Turkey threatens to flood Europe with migrants
Migrants have started converging on Turkey’s border with Greece
The presidents of Turkey and Russia spoke over the phone yesterday, a day after Syrian government air strikes killed 33 Turkish troops, significantly ratcheting up tensions between Ankara and Moscow. It was the highest number of Turkish soldiers killed in a single day since Ankara first intervened in the Syrian conflict in 2016.

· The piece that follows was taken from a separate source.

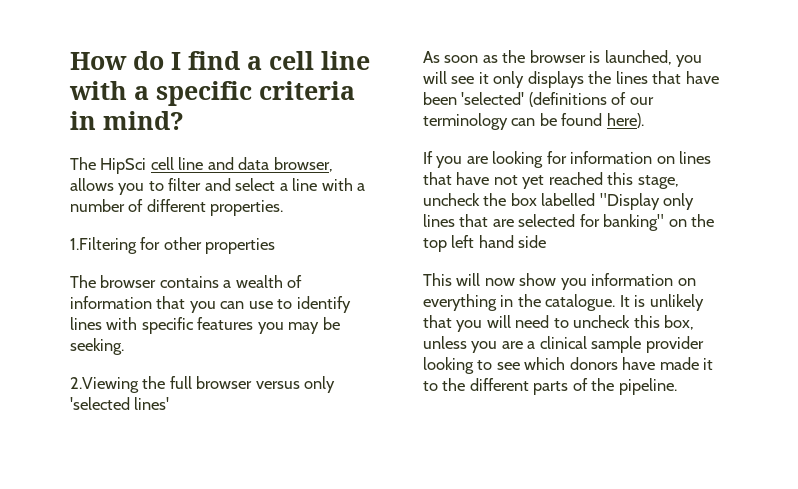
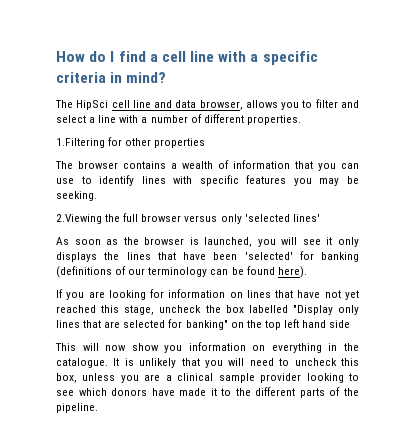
(525, 98) none -> [299,251,359,262] for banking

The development was the most serious escalation in the conflict between Turkish and Russia-backed Syrian forces and raised the prospect of allout war with millions of Syrian civilians trapped in the middle.
Emergency talks
Nato envoys held emergency talks at the request of Turkey, a Nato member, and scores of migrants began converging on Turkey’s border with Greece seeking entry into Europe after Turkey said it was “no longer able to hold refugees”.
Turkish President Recep Tayyip Erdogan, whose country already hosts more than 3.5 million Syrian refugees, has long threatened to “open the gates” for millions of refugees eager to flee to Europe unless more international support was provided. Refugees, meanwhile, headed to the land border with Greece, taking minibuses and taxis from Istanbul. Dozens waited at the Turkish side of the border gate at Pazarkule and dozens of others were in no-man’s land between the two countries.
A Greek police official said dozens of people had gathered on the Turkish side of the land border in Greece’s northeastern Evros region, shouting “open the borders.”
Turkish Foreign Ministry spokesman Hami Aksoy warned the movement of refugees to the West could continue if the situation in Idlib deteriorated.
“Some asylum seekers and migrants in our country, worried about developments, have begun to move towards our western borders,” he said. “If the situation worsens this risk will continue to increase.” However, he added that there was “no change” in Turkey’s migration policy.